What is being asked → Set down a faithful copy of every record below, with no images.

[Structured diff data]
+++++
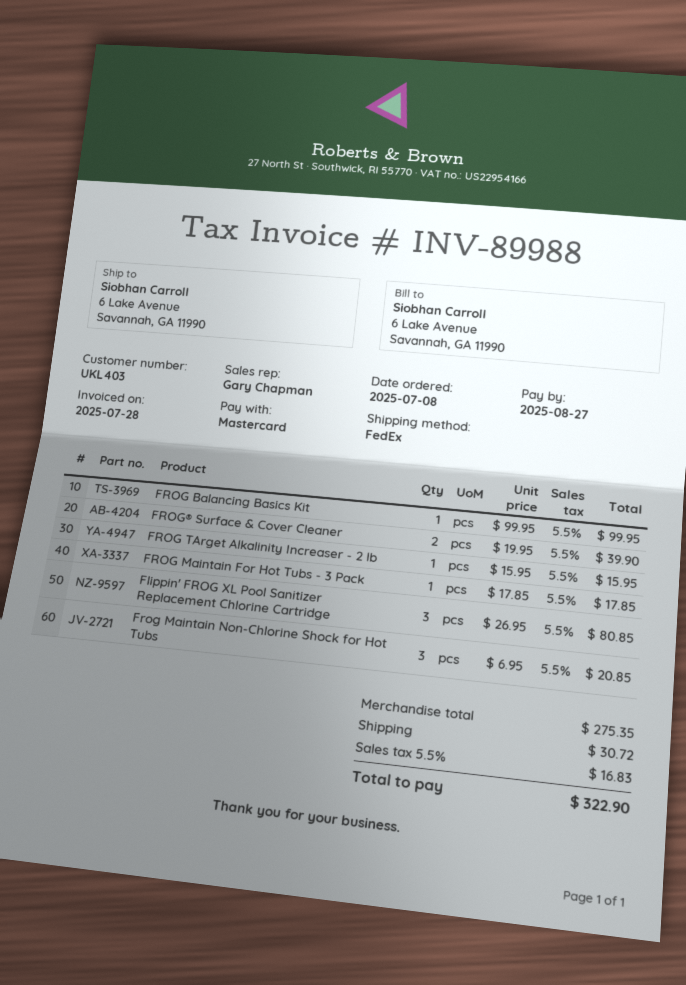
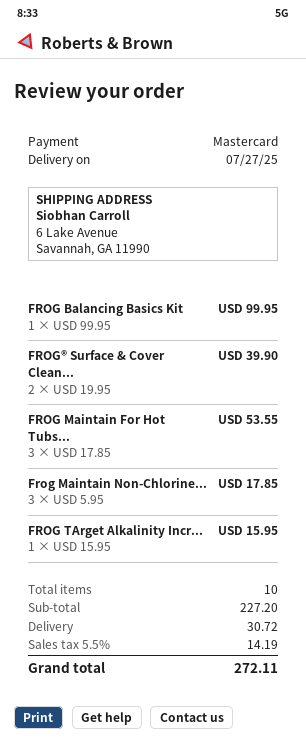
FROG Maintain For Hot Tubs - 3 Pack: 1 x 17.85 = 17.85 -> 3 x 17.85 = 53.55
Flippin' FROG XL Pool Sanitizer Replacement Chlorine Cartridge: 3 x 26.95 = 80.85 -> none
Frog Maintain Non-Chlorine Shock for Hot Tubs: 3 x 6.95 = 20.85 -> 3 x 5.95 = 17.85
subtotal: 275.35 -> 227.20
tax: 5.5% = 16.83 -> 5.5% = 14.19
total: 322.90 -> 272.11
+++++
Your solution →
FROG Maintain For Hot Tubs - 3 Pack: 1 x 17.85 = 17.85 -> 3 x 17.85 = 53.55
Flippin' FROG XL Pool Sanitizer Replacement Chlorine Cartridge: 3 x 26.95 = 80.85 -> none
Frog Maintain Non-Chlorine Shock for Hot Tubs: 3 x 6.95 = 20.85 -> 3 x 5.95 = 17.85
subtotal: 275.35 -> 227.20
tax: 5.5% = 16.83 -> 5.5% = 14.19
total: 322.90 -> 272.11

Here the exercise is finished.